Not unusual on some horses, they are called Bird Spots or Birdcatcher Spots. Medically, it's called _spotted leukotrichia. _No known treatment and it doesn't bother the horse at all.


----------



## MN Tigerstripes (Feb 20, 2009)

Does it just show up later in life? He's 10 now... 

Mls, that's what I thought at first, but none of those spots are in areas where he was badly bug bit (beyond mostquitos).


----------



## iridehorses (Oct 22, 2007)

It can show up any time and it may stop or they may continue.


----------



## Monty77 (Aug 8, 2011)

When ideas he title I thought ill fitting saddle, but after seeing the pictures the birdcatcher spots make more sense.
_Posted via Mobile Device_


----------



## alforddm (Oct 1, 2010)

Does his dorsal actually have a lighter stripe down the middle or is that just the picture?


----------



## MN Tigerstripes (Feb 20, 2009)

It does actually split or have a lighter stripe down the middle. I should get a better pic of it sometime.
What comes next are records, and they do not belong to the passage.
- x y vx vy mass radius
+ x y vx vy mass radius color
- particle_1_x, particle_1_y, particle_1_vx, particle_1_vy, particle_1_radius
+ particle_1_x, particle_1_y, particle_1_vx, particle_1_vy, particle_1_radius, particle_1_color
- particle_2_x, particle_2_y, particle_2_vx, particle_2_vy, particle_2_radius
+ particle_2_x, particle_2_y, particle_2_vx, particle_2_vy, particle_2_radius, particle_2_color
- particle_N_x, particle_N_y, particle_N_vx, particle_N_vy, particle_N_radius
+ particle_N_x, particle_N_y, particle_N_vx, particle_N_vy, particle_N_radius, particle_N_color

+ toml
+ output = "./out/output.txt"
Since I've posted this he has developed probably 10-15 more spots. Weird horse.. If he wasn't healthy (beyond the never ending abscess) I'd be worried about him..


----------



## alforddm (Oct 1, 2010)

I would love to see a better pic!


----------



## smrobs (Jul 30, 2008)

Jen, it's a horrible disease caused by cold and wet conditions; the only known cure is the warm, dry weather down here in Texas.

Good thing you have a friend or 2 in Texas that would certainly have room for a beautiful dun horse, huh? :wink::razz:


----------



## Acco (Oct 4, 2011)

I used to lease a chestnut mare who got these birdcatcher spots. Hers would come and go - seemed to get more in the summertime, scattered across her back and butt.


----------



## RoCru (Jul 19, 2009)

My buckskin, Cassidy, has a white spot on each side. They are about in the same areas, but are abit larger than your horse's. I need to snag a couple pics.


----------



## MN Tigerstripes (Feb 20, 2009)

Oops, kind of forgot all about this!  

Jen, I think you're right. I'll be down as soon as the snow starts flying! 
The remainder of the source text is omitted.